Steve Nash has spent the last two seasons appearing like an intern learning on the job after Sean Marks made an oath of allegiance to a man and coach named Ken Atkinson and vowed that they would be together “do or die.”
As per reports, Marks and the team’s owner, Joe Tsai, talked tough about Kyrie Irving and vaccines, then succumbed when the Atlantic Division rankings became unbearable to look at.
Even if “daring to be different” means “I tried to bully my way out of town but learned that the only choice for me (maybe) would be taking a $6 million one-year deal with the Lakers,” that’s hard to believe—even for Irving, a serial faker. Having a salary of $31 million more than that, he’ll be the one leading the Nets into tomorrow.

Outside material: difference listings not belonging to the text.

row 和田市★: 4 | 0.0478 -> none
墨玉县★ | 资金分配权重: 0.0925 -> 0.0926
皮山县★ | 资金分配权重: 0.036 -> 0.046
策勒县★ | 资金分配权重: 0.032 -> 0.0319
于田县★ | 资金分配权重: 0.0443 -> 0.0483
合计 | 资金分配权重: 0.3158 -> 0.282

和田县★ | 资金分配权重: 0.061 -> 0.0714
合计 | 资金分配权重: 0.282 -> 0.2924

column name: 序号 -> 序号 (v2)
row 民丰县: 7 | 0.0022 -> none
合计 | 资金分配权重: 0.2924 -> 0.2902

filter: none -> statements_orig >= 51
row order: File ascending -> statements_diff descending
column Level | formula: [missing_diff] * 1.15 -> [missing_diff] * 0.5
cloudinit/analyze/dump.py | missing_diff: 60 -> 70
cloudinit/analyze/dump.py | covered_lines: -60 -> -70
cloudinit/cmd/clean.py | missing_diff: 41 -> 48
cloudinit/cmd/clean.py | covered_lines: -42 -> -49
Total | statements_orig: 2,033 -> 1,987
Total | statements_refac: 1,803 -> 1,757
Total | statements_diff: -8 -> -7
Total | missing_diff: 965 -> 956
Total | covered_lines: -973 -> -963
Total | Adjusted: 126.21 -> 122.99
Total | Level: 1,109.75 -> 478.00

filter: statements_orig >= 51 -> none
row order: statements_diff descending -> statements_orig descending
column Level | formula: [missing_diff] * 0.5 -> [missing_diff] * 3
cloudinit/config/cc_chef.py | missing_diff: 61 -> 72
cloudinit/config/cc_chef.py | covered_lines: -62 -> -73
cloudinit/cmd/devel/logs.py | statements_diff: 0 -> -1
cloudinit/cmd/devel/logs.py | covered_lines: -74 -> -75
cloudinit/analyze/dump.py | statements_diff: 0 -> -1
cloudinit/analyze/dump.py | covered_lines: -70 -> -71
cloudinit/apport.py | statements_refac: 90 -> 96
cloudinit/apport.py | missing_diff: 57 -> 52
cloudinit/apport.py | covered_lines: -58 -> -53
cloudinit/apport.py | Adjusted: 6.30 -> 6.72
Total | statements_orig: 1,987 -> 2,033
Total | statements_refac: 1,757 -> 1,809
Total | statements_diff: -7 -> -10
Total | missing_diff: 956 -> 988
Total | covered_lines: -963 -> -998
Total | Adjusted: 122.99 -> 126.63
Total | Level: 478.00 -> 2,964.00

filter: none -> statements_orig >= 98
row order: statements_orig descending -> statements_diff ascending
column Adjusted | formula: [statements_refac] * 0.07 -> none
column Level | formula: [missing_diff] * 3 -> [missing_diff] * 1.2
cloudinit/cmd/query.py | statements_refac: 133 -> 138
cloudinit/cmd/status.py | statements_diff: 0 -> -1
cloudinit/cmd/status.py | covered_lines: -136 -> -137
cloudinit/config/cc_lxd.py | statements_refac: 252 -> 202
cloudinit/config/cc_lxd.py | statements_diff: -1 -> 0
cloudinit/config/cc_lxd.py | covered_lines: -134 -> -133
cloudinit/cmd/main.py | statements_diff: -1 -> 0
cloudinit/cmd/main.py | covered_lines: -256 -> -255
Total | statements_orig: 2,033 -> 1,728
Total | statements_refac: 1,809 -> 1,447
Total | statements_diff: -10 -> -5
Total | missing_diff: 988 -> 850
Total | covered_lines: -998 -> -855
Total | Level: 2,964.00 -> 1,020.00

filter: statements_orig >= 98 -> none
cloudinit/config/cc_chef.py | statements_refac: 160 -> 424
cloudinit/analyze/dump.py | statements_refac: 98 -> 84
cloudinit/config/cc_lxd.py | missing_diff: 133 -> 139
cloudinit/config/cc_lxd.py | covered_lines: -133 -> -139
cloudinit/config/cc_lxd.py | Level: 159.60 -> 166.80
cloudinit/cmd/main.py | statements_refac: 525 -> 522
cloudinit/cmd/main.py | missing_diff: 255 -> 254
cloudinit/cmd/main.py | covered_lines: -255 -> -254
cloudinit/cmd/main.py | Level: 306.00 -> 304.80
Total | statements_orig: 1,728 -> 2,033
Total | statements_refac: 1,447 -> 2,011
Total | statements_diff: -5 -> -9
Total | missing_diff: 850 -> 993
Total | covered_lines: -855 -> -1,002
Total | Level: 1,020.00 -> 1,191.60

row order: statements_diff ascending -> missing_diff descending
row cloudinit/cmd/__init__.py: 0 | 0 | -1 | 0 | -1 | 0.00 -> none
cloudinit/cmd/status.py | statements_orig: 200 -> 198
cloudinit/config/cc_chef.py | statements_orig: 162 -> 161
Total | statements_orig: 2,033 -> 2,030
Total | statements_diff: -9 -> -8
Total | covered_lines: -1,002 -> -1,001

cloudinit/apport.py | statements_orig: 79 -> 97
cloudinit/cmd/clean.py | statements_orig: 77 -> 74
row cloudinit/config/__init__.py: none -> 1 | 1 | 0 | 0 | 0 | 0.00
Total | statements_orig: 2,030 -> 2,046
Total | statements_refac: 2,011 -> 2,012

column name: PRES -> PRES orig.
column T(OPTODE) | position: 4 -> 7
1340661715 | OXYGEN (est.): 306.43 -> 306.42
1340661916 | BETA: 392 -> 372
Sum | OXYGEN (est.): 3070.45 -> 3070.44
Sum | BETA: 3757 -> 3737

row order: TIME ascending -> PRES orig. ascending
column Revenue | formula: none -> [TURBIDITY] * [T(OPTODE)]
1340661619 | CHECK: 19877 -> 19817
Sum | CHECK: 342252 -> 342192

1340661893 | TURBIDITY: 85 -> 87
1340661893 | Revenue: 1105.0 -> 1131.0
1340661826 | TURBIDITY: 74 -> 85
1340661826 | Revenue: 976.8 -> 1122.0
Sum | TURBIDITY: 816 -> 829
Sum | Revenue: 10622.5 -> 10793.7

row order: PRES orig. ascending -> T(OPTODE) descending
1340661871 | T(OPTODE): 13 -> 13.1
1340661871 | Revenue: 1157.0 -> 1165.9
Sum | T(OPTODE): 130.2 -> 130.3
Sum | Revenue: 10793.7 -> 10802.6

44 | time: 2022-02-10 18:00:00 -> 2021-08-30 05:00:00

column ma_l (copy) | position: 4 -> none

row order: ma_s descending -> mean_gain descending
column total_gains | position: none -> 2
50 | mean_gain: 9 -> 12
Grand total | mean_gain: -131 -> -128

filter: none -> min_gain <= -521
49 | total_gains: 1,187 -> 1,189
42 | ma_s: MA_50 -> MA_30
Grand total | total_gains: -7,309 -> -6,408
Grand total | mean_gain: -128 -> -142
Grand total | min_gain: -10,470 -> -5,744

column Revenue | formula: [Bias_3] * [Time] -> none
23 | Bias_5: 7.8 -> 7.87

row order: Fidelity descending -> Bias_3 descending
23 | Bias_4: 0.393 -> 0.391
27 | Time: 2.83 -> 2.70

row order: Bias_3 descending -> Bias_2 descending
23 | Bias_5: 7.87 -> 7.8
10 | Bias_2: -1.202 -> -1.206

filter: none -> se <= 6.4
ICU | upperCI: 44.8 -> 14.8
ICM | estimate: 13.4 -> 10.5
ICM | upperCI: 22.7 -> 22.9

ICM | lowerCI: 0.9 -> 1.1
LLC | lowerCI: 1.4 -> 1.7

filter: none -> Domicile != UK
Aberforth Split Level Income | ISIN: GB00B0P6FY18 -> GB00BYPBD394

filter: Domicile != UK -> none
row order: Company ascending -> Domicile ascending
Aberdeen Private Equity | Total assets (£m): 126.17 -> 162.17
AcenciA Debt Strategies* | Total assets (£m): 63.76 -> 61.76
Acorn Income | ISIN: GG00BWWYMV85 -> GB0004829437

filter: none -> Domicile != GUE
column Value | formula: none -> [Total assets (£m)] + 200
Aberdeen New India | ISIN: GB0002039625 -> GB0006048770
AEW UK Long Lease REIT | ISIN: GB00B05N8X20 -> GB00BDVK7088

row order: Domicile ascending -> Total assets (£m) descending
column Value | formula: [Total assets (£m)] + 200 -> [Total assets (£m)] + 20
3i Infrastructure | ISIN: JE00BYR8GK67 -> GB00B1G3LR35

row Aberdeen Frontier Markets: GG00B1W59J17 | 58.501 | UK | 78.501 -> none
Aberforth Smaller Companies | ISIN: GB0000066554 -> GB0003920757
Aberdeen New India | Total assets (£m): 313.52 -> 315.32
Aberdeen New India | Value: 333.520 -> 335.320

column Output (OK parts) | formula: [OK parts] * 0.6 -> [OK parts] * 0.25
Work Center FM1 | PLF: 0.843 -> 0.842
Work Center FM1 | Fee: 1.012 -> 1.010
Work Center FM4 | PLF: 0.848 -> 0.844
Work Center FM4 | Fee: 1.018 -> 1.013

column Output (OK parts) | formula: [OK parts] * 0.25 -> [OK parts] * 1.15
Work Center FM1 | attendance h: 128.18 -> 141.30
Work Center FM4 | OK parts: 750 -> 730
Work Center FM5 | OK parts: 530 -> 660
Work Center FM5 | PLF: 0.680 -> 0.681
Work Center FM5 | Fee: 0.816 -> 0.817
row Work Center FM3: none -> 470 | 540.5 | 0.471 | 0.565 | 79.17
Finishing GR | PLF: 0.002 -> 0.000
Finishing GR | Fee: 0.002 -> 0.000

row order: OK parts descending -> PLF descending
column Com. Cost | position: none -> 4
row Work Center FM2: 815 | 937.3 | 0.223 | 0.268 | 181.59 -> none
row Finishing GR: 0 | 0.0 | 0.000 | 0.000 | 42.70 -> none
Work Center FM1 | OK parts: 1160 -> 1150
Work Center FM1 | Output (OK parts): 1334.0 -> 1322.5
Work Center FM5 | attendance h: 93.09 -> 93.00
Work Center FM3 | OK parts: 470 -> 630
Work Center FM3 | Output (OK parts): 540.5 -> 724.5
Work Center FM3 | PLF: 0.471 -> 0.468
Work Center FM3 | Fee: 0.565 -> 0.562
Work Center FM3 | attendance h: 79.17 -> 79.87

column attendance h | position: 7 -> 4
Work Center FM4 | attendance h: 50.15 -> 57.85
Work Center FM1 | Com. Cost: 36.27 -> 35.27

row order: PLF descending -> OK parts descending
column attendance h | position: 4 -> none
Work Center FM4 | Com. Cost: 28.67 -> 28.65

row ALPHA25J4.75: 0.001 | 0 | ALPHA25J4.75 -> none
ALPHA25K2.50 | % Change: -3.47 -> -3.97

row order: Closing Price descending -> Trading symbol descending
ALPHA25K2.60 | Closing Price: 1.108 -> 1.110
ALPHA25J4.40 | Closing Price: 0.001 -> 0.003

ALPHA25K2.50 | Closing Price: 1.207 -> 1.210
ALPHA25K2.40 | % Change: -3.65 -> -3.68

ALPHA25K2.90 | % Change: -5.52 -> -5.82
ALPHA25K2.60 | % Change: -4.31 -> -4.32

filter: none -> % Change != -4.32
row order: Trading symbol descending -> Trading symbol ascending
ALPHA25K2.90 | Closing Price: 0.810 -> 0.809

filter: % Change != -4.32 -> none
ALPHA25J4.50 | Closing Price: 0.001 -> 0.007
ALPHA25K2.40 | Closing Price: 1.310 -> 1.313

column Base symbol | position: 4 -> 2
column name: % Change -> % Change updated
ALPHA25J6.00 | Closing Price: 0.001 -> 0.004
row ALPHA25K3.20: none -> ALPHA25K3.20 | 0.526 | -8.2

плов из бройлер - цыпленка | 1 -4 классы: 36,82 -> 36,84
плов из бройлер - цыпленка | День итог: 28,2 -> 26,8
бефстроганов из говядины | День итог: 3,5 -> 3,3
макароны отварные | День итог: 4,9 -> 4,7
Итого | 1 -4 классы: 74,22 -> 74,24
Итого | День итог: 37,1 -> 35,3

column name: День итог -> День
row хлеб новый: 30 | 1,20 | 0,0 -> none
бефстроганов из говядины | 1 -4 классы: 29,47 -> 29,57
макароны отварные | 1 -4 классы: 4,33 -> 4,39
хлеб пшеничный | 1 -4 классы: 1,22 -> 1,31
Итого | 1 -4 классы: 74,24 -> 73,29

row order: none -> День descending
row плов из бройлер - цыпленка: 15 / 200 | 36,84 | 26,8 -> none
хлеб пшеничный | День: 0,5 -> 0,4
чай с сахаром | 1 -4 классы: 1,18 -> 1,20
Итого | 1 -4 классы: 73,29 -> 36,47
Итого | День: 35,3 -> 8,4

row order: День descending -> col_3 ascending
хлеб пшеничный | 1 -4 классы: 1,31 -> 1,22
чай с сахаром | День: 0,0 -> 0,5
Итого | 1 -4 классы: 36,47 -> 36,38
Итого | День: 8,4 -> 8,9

Bringing in Irving and Durant in July 2019 was always the Nets’ best bet if they stayed true to their commitment to go big-game hunting in the summer. Despite some social media stumbles and a few media scuffles, he has turned up on time, played hard, and performed as well as anyone in the NBA over the past three years with the Nets.
The Celtics may have contained him in the playoffs this year (if you can call a 26.3-point average “contained”), but it should be remembered that a year earlier, with Irving out and Harden hobbled, he did his damnedest to keep the Nets competitive in the playoffs, averaging 34.3 points and shooting 51.4%.
Two of his three postseason series as a Net ended in defeat. There is some truth in what Charles Barkley said, and he had to hear it. Before KD receives that high regard from all the veteran players, according to Barkley.
In order to achieve their promise, the Nets will have to seize the narrative and the soul of this club through Durant. No one but Irving will have to rein him in; it’ll be up to him, and not anybody else, to do it.